§ **BRIEF**
Return only the tail of the data below, word for word: the line with "payment method: cash -> gift card" and each line after it through the final one.

§ **DATASET RECORDS**
-.-.-

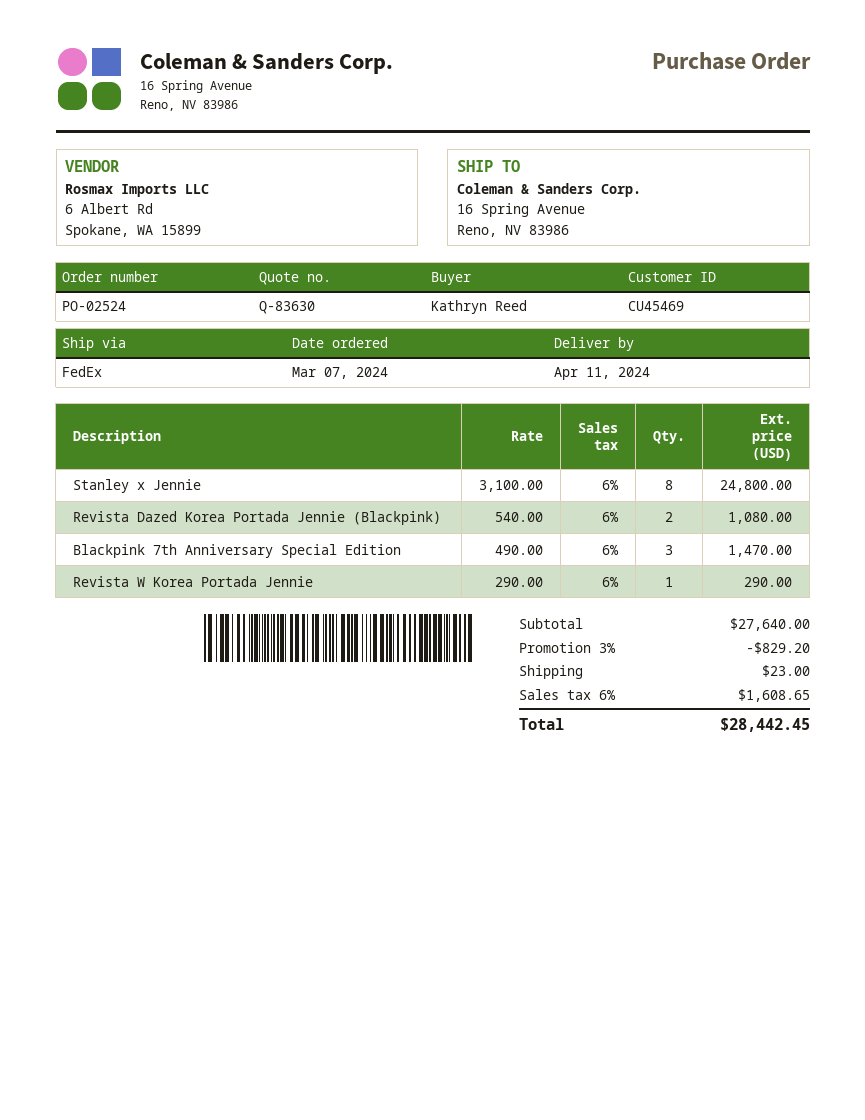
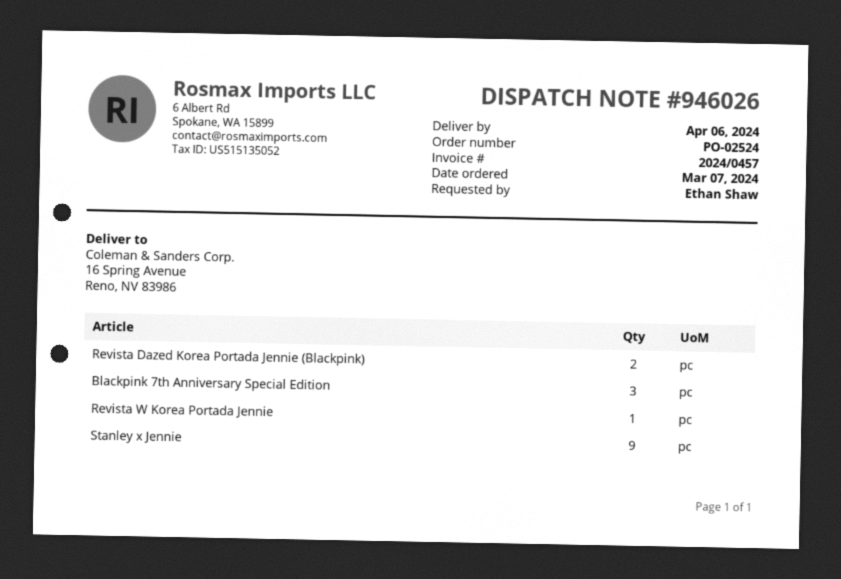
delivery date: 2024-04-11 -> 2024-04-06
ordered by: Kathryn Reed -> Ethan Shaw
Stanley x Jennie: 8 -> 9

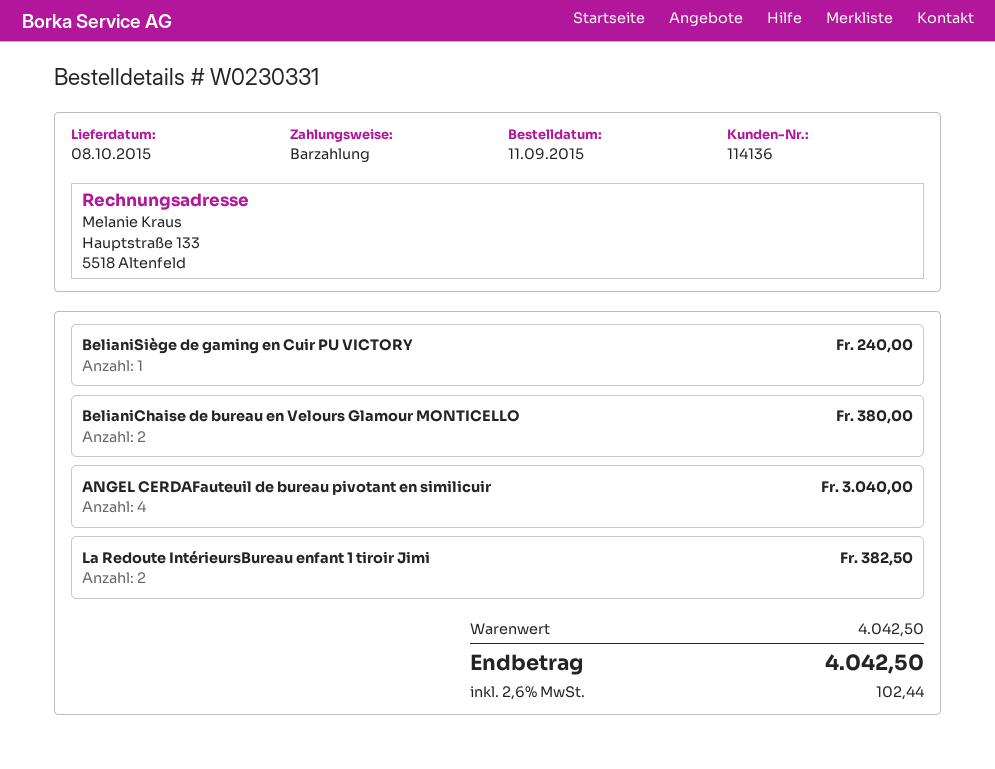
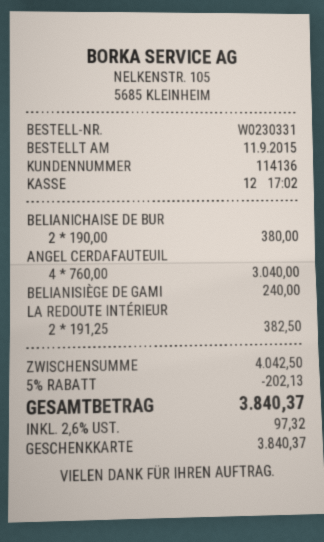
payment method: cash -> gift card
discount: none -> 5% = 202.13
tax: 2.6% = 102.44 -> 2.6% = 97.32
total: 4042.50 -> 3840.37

-.-.-

§ **OUTPUT OF THE EXERCISE**
payment method: cash -> gift card
discount: none -> 5% = 202.13
tax: 2.6% = 102.44 -> 2.6% = 97.32
total: 4042.50 -> 3840.37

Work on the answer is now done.